| GOAL OF THE EXERCISE |
Reproduce word for word, from the entries below, the line with "method allows to", the line with "allows deleting related", and every line between them, and nothing more.
/---
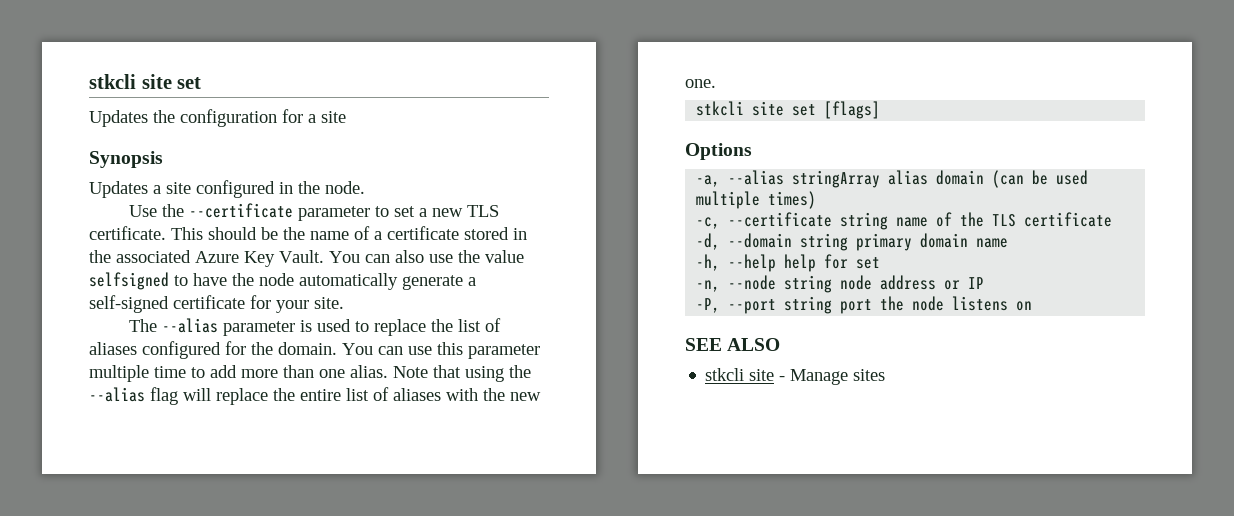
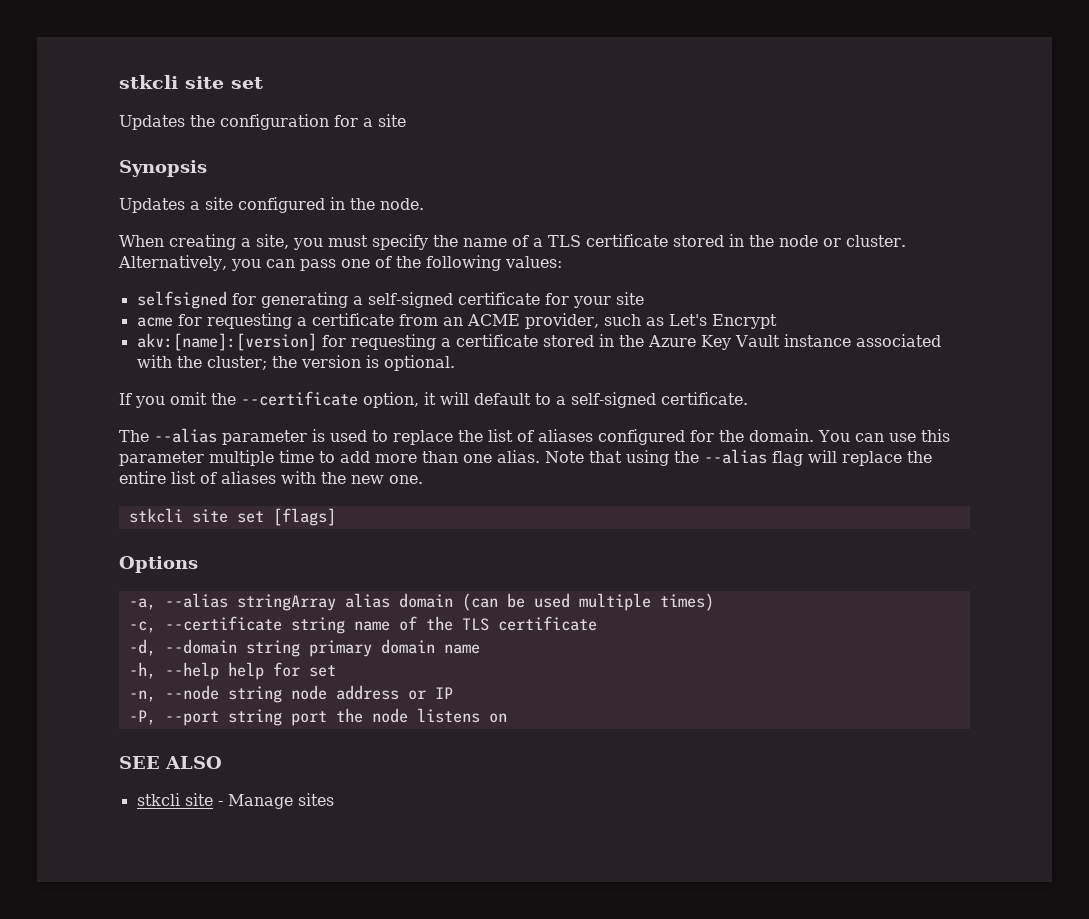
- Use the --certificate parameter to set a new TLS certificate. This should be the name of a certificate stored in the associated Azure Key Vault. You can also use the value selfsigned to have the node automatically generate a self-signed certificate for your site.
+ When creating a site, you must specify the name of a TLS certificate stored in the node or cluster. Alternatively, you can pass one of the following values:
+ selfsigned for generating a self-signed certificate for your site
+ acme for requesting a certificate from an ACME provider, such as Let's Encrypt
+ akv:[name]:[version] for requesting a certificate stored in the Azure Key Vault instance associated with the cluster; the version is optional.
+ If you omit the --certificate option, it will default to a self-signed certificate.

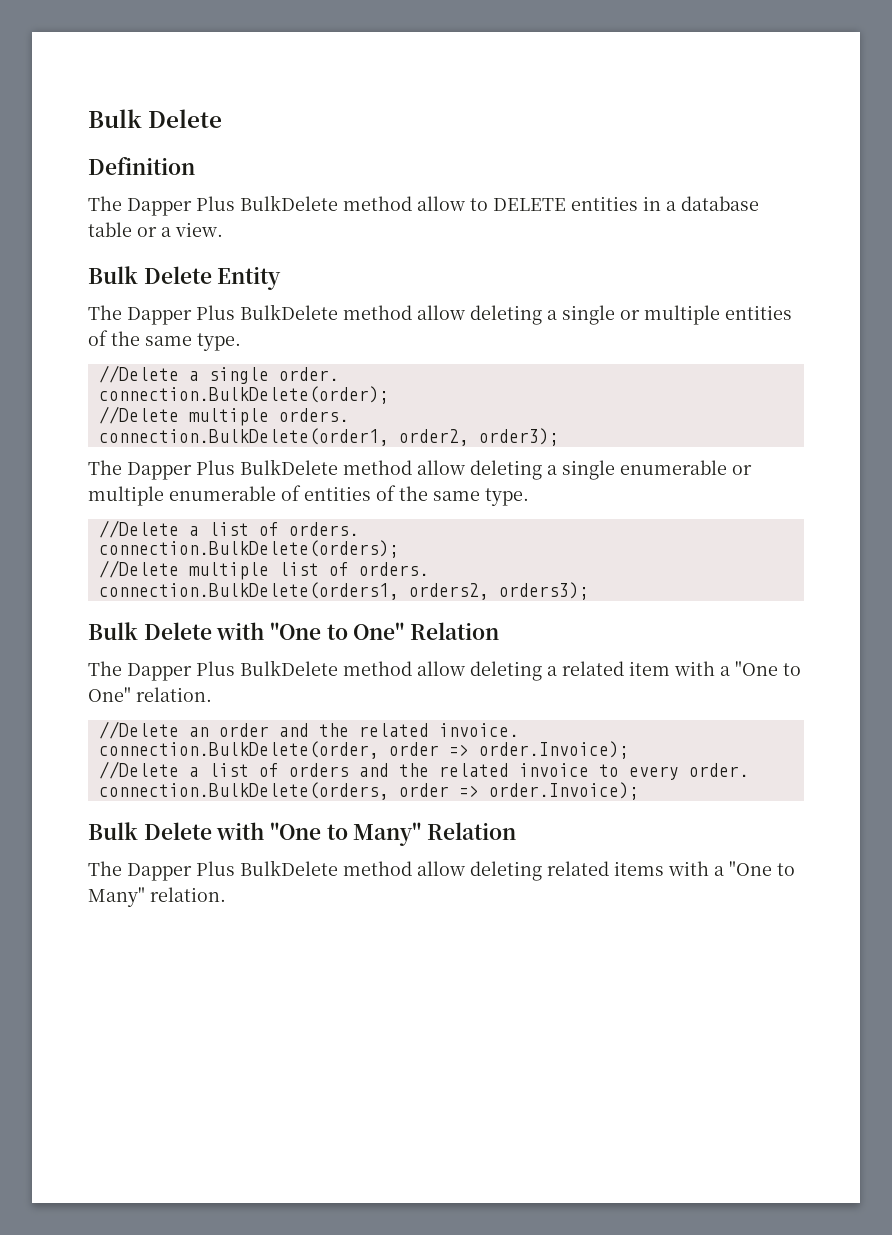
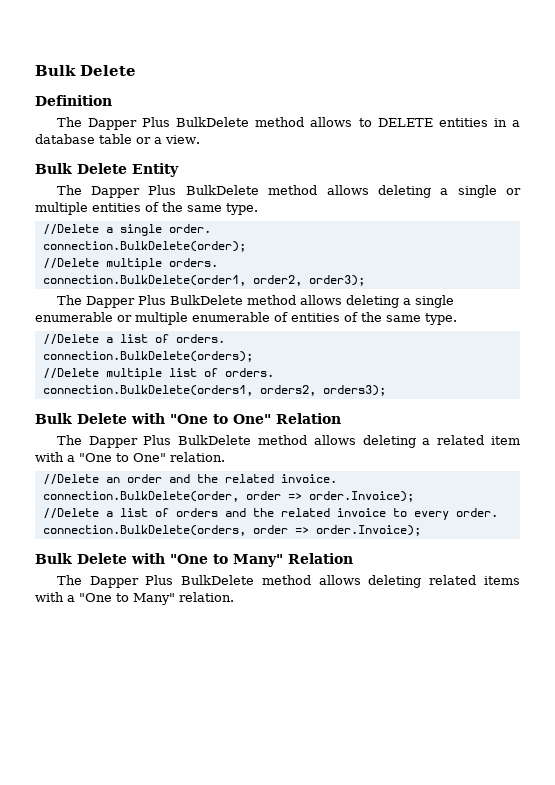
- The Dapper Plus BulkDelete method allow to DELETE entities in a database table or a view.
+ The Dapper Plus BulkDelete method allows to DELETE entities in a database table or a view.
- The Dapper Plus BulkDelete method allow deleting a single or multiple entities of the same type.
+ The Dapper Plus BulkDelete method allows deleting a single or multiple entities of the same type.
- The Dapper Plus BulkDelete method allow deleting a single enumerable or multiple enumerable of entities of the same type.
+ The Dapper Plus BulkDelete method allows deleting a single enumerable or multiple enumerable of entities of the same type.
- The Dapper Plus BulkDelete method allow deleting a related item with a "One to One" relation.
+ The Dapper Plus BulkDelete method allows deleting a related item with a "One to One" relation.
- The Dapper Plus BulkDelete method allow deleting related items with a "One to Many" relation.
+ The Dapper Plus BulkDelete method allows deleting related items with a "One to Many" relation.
\---
/---
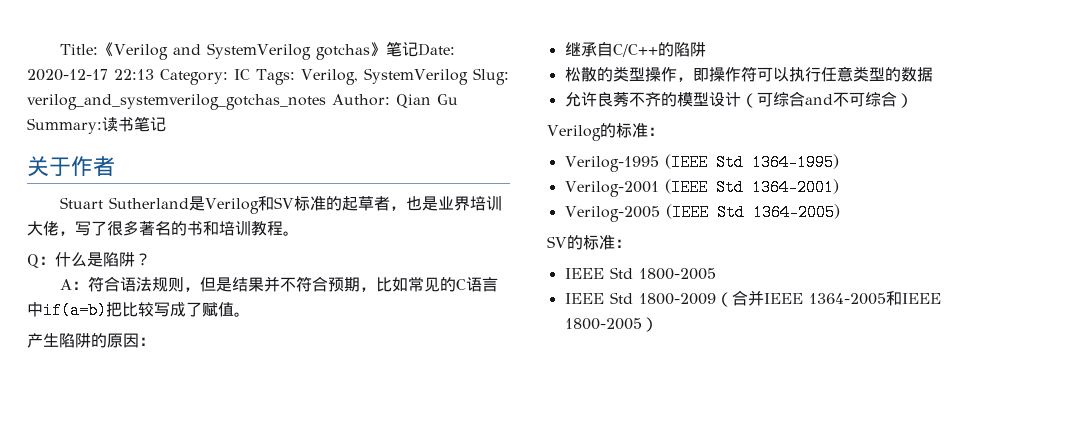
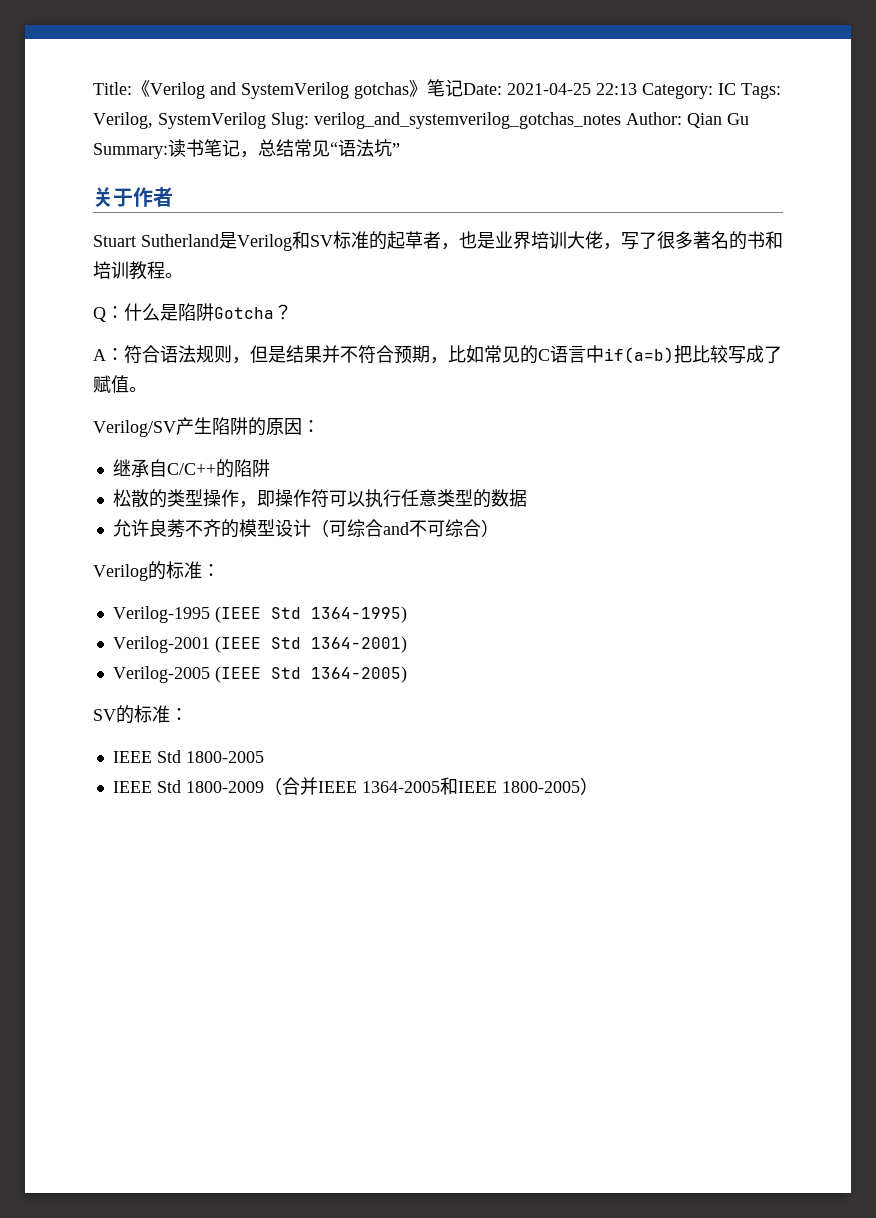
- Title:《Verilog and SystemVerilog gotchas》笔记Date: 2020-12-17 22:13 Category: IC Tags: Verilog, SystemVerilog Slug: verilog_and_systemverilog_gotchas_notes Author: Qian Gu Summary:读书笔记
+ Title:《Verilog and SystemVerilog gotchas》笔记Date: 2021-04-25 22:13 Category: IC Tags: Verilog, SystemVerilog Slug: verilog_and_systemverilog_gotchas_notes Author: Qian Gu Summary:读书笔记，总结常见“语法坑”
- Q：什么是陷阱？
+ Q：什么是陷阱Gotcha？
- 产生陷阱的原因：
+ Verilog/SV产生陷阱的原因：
\---
| EXERCISE OUTPUT |
+ The Dapper Plus BulkDelete method allows to DELETE entities in a database table or a view.
- The Dapper Plus BulkDelete method allow deleting a single or multiple entities of the same type.
+ The Dapper Plus BulkDelete method allows deleting a single or multiple entities of the same type.
- The Dapper Plus BulkDelete method allow deleting a single enumerable or multiple enumerable of entities of the same type.
+ The Dapper Plus BulkDelete method allows deleting a single enumerable or multiple enumerable of entities of the same type.
- The Dapper Plus BulkDelete method allow deleting a related item with a "One to One" relation.
+ The Dapper Plus BulkDelete method allows deleting a related item with a "One to One" relation.
- The Dapper Plus BulkDelete method allow deleting related items with a "One to Many" relation.
+ The Dapper Plus BulkDelete method allows deleting related items with a "One to Many" relation.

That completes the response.